The elderly male patient had Raynaud's phenomenon with persisting cyanosis on both sides of the fingers for the past 6 months. History also revealed dry skin, mild breathlessness on exertion especially on climbing stairs, episodes of headache, reduced appetite, and sleep disturbance. In addition, he had knee pain with backache persisting for the past 2 years and recurrent oral ulcers for the past 20 years. No additional co-morbidity like hypertension, diabetes, or IHD was reported.
Based on these presentations, the probable clinical diagnosis could be primary Raynaud's phenomenon, secondary Raynaud's due to connective tissue disease, vascular insufficiency, or hyperviscosity syndromes.
Differentiating between primary and secondary Raynaud's
The onset of primary Raynaud's is more common in younger patients. The primary and secondary Raynaud's can be differentiated using the following criteria:
Criteria for diagnosing primary Raynaud's phenomenon1
- Vasospastic attacks precipitated by cold or emotional stress
- Symmetric attacks involving both hands
- Absence of tissue necrosis or gangrene
- No history or physical findings suggestive of a secondary cause
- Normal nail-fold capillaries
- Normal erythrocyte sedimentation rate
- Negative serologic findings, a particularly negative tests for antinuclear antibodies
In the present case, the patient had episodes of cyanosis precipitated by cold and stress, symmetrical and minimal arthralgia/arthritis suggestive of osteoarthritis, and degenerative spine disease. There were no ischemic changes and no history or physical examination consistent with definitive evidence of connective tissue disease (CTD). No nail-fold capillaries or elevated ESR was reported. ANA profile was positive for SSA and it was borderline (1+ is not definitive proof). It is recommended to conduct an extensively work-up for secondary causes if Raynaud develops after the age of 30 years.
However, a meta-analysis has reported that the positive predictive value of ANA in indicating a secondary CTD for Raynaud's phenomenon is only 30%.2 The predictable association is much stronger with the presence of subtypes like SCL-70, centromere, and Ro-52.3,4 Given positive ANA, it is significant to consider the possibility of CTD In the present case. However, the joints involved were both knees and the X-ray indicates the occurrence of osteoarthritis with no other associated features of CTD. Since SSA is 1+ positive, the possibility of CTD can be considered.

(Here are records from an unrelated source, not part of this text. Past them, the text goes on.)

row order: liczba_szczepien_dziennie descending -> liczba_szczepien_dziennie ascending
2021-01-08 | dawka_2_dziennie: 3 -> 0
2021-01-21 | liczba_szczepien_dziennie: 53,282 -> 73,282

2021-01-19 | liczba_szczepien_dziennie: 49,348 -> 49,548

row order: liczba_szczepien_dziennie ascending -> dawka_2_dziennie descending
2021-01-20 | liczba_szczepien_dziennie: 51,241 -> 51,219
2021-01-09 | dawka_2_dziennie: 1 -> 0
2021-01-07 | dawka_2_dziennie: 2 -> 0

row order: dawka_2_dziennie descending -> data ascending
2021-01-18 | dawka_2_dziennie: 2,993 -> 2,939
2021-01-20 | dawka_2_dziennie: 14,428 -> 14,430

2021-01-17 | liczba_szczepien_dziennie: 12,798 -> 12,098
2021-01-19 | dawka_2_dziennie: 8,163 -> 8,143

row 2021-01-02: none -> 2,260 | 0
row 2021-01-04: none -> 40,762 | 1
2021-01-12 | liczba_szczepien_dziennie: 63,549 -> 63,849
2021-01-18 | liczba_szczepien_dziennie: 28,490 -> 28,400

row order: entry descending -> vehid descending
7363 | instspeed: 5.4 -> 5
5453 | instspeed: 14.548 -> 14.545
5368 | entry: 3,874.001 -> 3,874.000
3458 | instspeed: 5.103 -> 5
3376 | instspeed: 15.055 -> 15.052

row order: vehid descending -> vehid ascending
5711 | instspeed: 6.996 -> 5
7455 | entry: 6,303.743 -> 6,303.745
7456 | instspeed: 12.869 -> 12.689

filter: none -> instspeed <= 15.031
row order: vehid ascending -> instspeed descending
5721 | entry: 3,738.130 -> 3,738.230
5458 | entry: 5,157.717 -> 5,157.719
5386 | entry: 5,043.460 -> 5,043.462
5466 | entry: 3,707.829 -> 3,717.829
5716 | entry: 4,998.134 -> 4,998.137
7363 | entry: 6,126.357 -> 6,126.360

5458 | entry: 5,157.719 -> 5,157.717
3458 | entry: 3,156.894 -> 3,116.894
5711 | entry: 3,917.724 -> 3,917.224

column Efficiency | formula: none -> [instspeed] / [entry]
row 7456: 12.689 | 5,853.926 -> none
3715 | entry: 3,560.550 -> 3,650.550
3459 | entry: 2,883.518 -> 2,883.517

The other probable diagnosis could be hyper-viscosity syndrome. A careful evaluation of the patient history and current hemogram indicate the occurrence of persistently elevated platelets. Elevated platelets can be considered as a part of inflammatory response or essential thrombocytopenia. Inflammatory parameters like CRP and ESR were normal. The total WBC count and hemoglobin were normal. These clinical findings indicate the possibility of essential thrombocythemia. The following criteria are recommended for confirming the diagnosis.5
Diagnostic criteria for essential thrombocythemia (Swerdlow: WHO Classification of Tumours of Haematopoietic and Lymphoid Tissues (Medicine), Revised Edition, 2017): requires either all major criteria or the first 3 major criteria plus the minor criterion
Major
- Criterion #1: sustained platelet count ≥ 450 x 109 / L
- Criterion #2: megakaryocyte proliferation, large and mature with hyperlobulated nuclei (atypical), no or little granulocyte or erythroid proliferation; very rarely a minor (grade P) increases in reticulin fibers
- Criterion #3: does not meet WHO criteria for chronic myeloid leukemia, polycythemia vera, primary myelofibrosis, myelodysplastic syndrome, or other myeloid neoplasms
- Criterion #4: demonstration of JAK2 V617F or CALR or MPL mutation
Minor
- Presence of a clonal marker
- Absence of evidence of reactive thrombocytosis
Final diagnosis
Further evaluation by a hematologist, based on the beforementioned criteria, has confirmed the diagnosis as essential thrombocythemia. The patient was treated with an anti-platelet drug and pentoxyphyllin medicine. Anti-osteoarthritis drug was given to improve the joint pain. The presence of ANA needs to be monitored, which could be due to possible naturally occurring antibodies or myeloproliferative diseases.
References
- LeRoy EC, Medsger TA Jr. Raynaud's phenomenon: a proposal for classification. Clin Exp Rheumatol 1992;10:485-8.
- Spencer-Green G. Outcomes in primary Raynaud phenomenon: a meta-analysis of the frequency, rates, and predictors of transition to secondary disease. Arch Intern Med 1998;158:595-600.
- Kallenberg CG. Early detection of connective tissue disease in patients with Raynaud's phenomenon. Rheum Dis Clin North Am 1990;16:11-30.
- Kallenberg CG, Wouda AA, Hoet MH, van Venrooij WJ. Development of connective tissue disease in patients presenting with Raynaud's phenomenon: a six-year follow up with emphasis on the predictive value of antinuclear antibodies as detected by immunoblotting. Ann Rheum Dis 1988;47:634-41.